In our case, the patient was a healthy 4-year-old girl who initially presented with a shortened left upper arch due to the delayed eruption of the deciduous molars. She was closely monitored during the following 9 years and remains under clinical surveillance. It is important to mention that, to the authors’ knowledge, there are no reports on PFE cases described and monitored since such a young age and for such a long period of time. A systematic review performed on 314 patients with PFE, aged between 8 and 58 years, showed that in only 24.3% of cases, primary teeth were affected [5]. The present case was initially diagnosed as a unilateral PFE during the primary dentition (age of 4 y). However, during follow-up, 65 had fully erupted by age 7 y 10 m, while 64 was mechanically impacted and managed to partially erupt after removal of the deciduous canine. We can therefore consider that, in our case, primary teeth were not affected by PFE but rather by a delayed eruption.

The described case bears some of the features described in previous reports of PFE, such as tooth agenesis, eruption delay, impacted teeth, tooth shape and size anomalies, and asymmetrical arches. Our patient was followed from a very young age, with deciduous dentition, and valuable information on the case evolution was gathered over these 9 years. Literature points out that treatment planning in PFE is particularly challenging due to difficulties in diagnosis as well as the impossibility of accurately predicting the evolution of non-erupted teeth, and realistic treatment goals should be pursued rather than ideal results. The age of our patient added challenges to managing the case. Having a rare condition has an important psychological impact. In addition to that, it was not easy for such a young child to accept several teeth being surgically removed, especially when compared to peers who never had to face similar situations. Although timely extraction of three premolars could have helped balance the occlusion and correct the midline with minimal orthodontic intervention, patient and family reluctance is understandable, and the patient’s perspective is, in every case, a very important factor to take into account. Treatment of PFE can only be finalized after the end of the growth process.

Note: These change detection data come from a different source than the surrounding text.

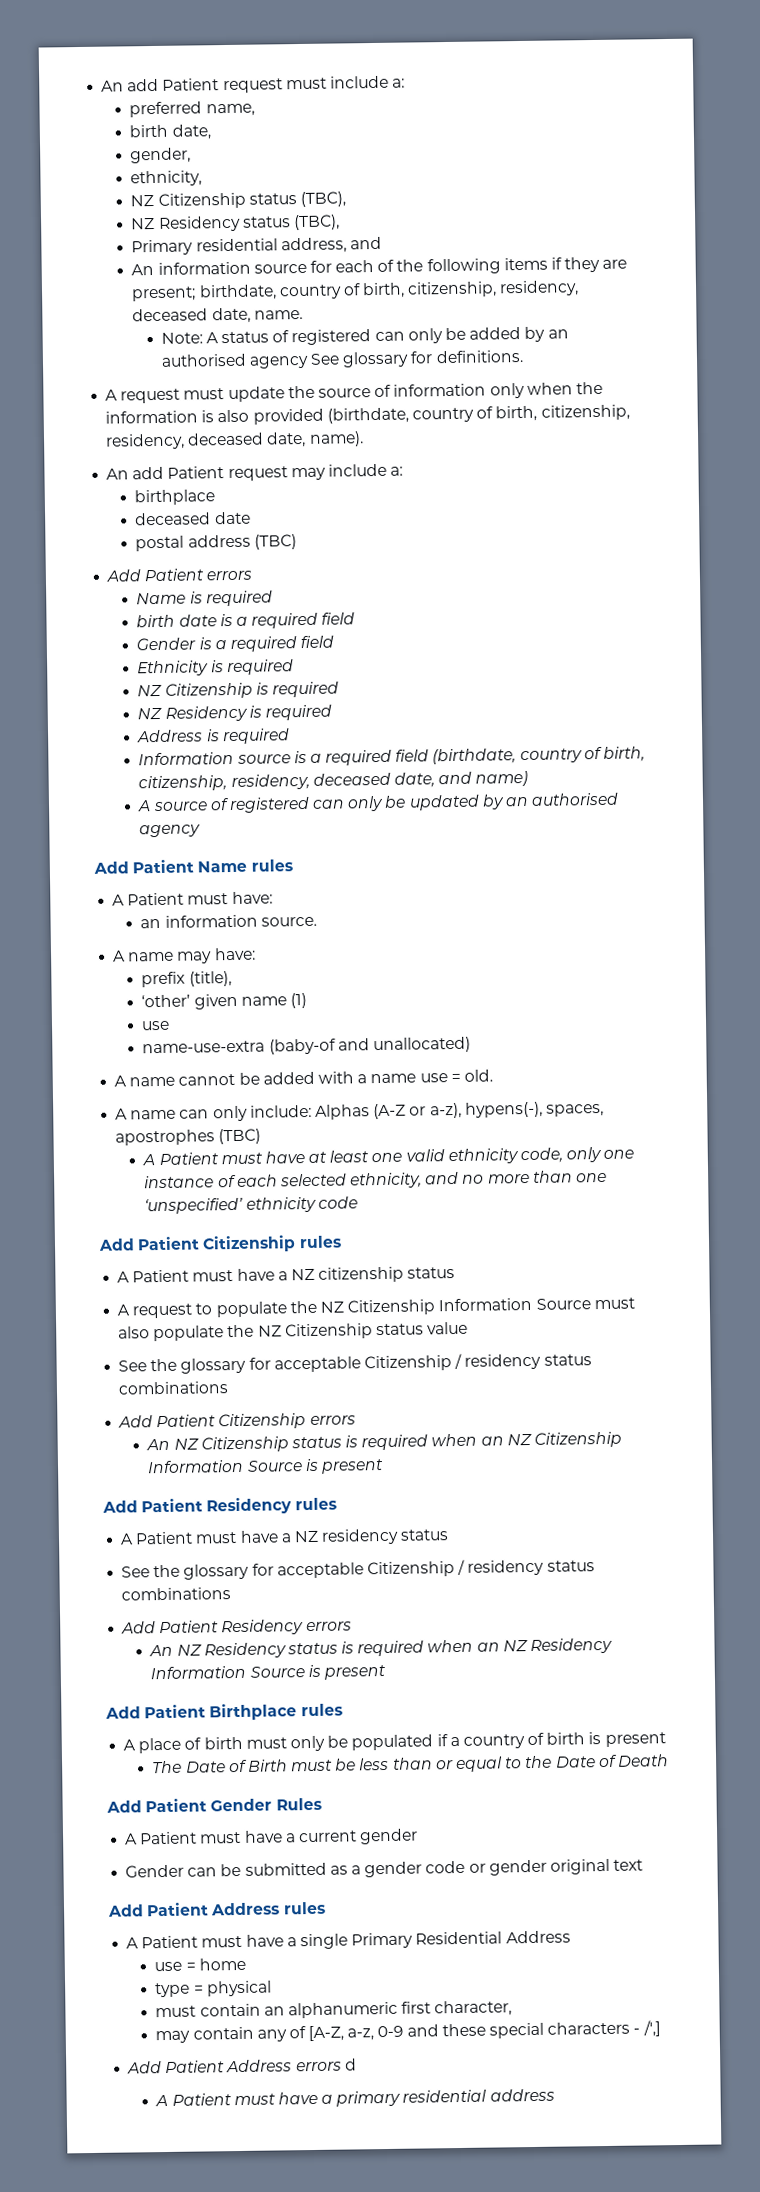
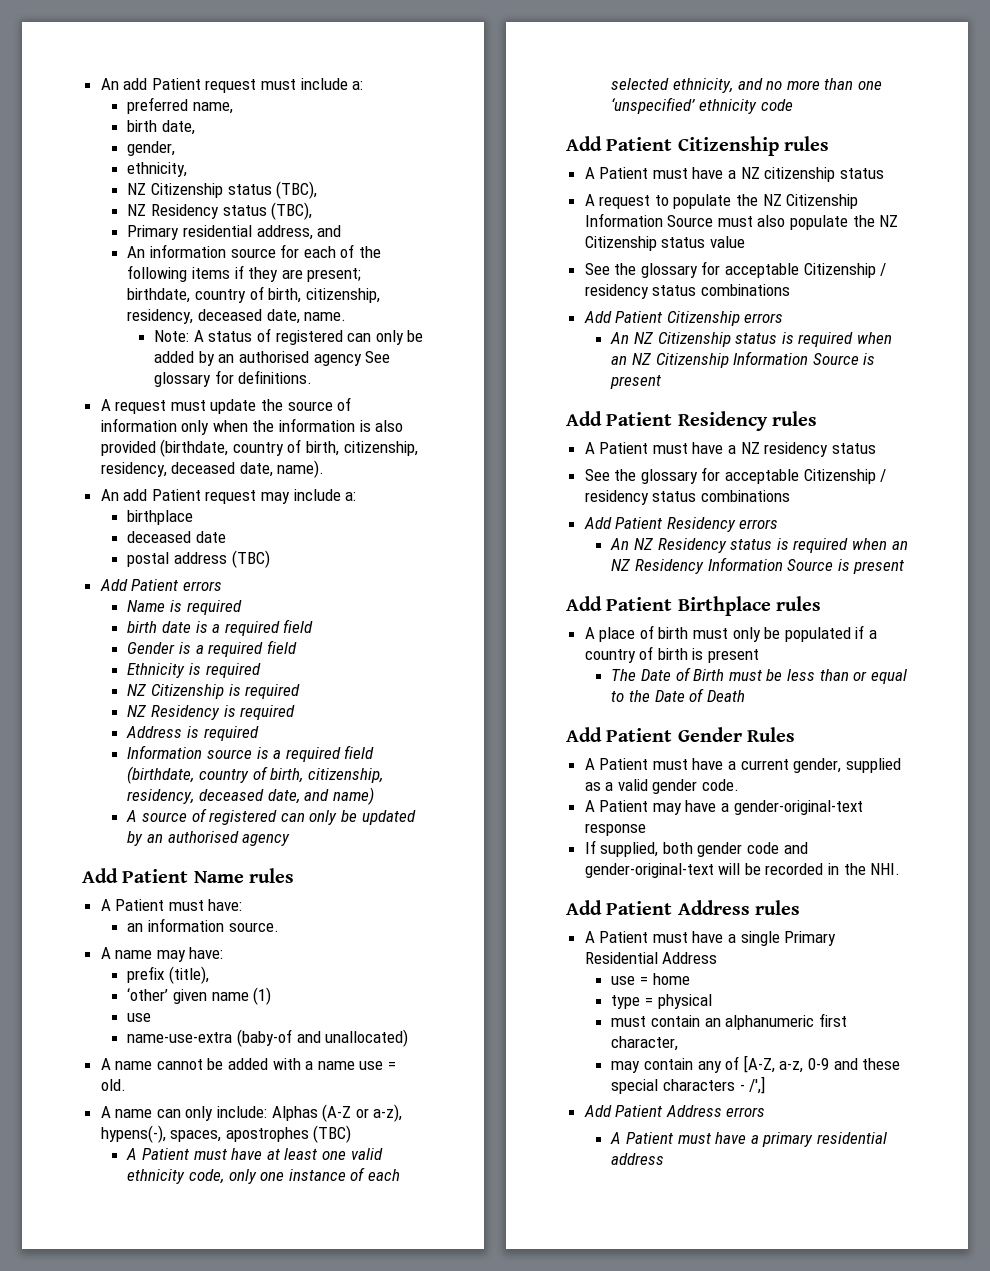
- A Patient must have a current gender
- Gender can be submitted as a gender code or gender original text
+ A Patient must have a current gender, supplied as a valid gender code.
+ A Patient may have a gender-original-text response
+ If supplied, both gender code and gender-original-text will be recorded in the NHI.
- Add Patient Address errors d
+ Add Patient Address errors

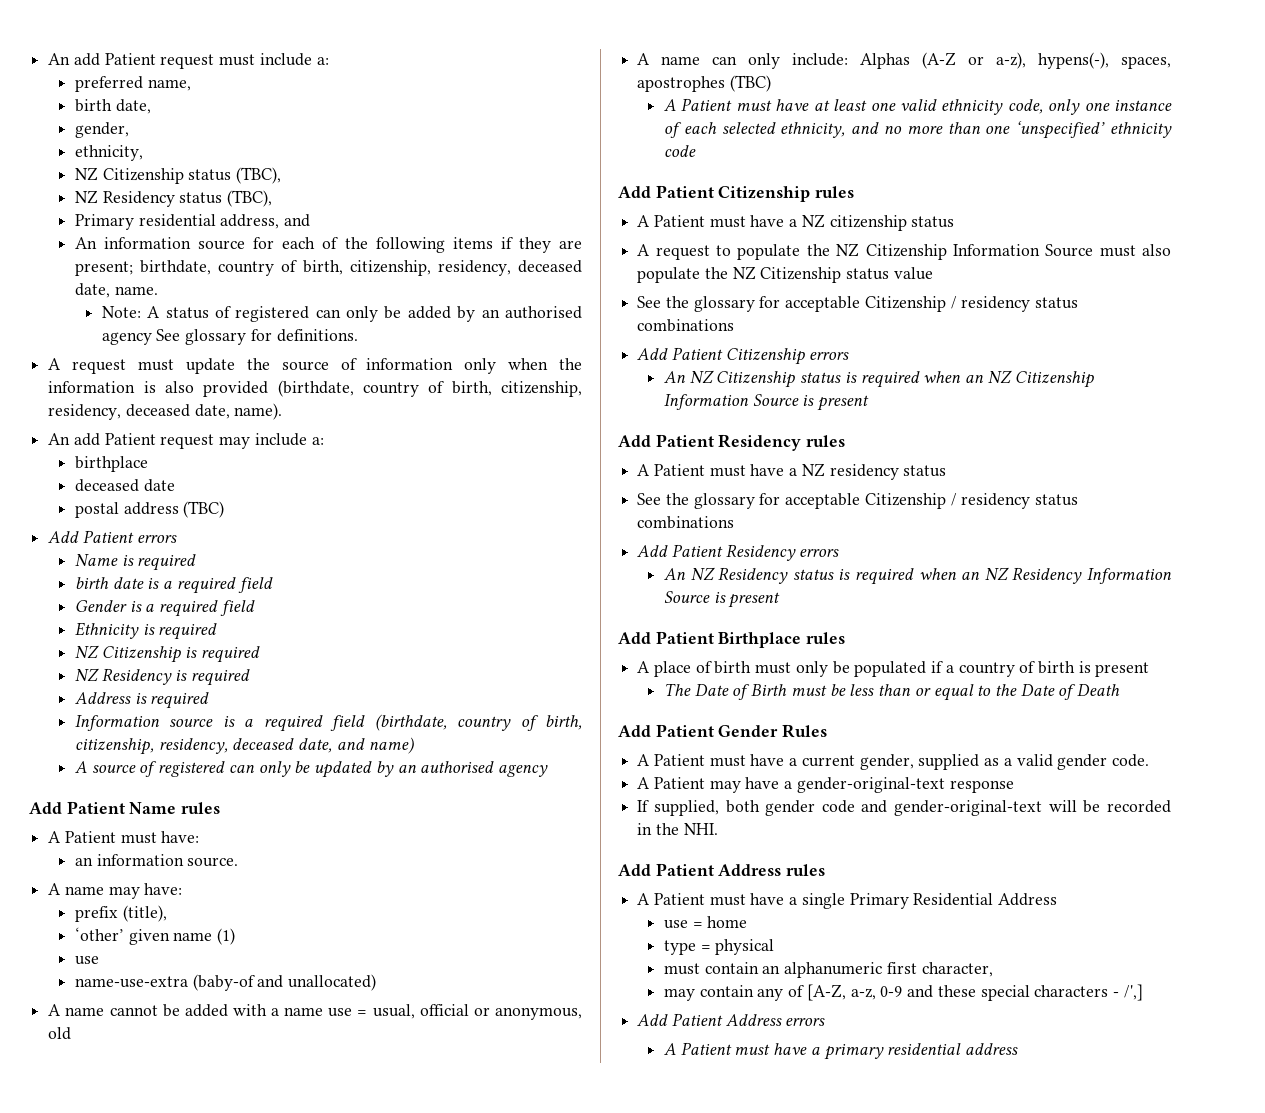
- A name cannot be added with a name use = old.
+ A name cannot be added with a name use = usual, official or anonymous, old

This case report points out the importance of long-term monitoring of PFE cases, whether genetically confirmed or not. The treatment plan needs to be carefully adjusted over time, in accordance with the evolution of the case. Further research is needed in order to clarify the etiology of PFE, potential links between the genetic substrate and specific features, and efficient treatment solutions with a higher degree of predictability.

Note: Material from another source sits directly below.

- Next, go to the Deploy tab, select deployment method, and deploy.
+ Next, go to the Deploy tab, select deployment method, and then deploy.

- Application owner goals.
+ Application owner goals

A limitation of this case report is the fact that, despite the long-term follow-up, treatment is not completed and needs to be extended, with a multidisciplinary approach, for a long period of time. The fact that only one patient is described, with clinical, radiological, and genetic findings, gives this study a low level of evidence.

Underlying genetics in PFE is still unclear; not all patients with PFE carry mutations in known genes [1,14]. In the presented case, 26 has not erupted by almost 13 years of age, and 27 has delayed development (and an unusual shape). These findings, along with the absence of the premolars and the unusual shape and size of the deciduous molars, as well as the patient’s gender, made us consider that PFE is the most likely diagnostic, possibly falling into another, perhaps more rare, genetic category. The etiology of PFE is yet to be clarified by research, as are the potential links between genetic alterations, clinical features, and the evolution of affected teeth.

4. Conclusions

Even when detected early, PFE raises difficult problems with regard to diagnosis and treatment planning due to the impossibility of accurately predicting its evolution. Tooth agenesis on the same arch worsens the prognosis and adds challenges to planning the treatment. Close long-term follow-up and timely adjustment of the treatment plan in accordance with the evolution of the case are needed, while the patient’s and family’s expectations need to be carefully considered at all stages.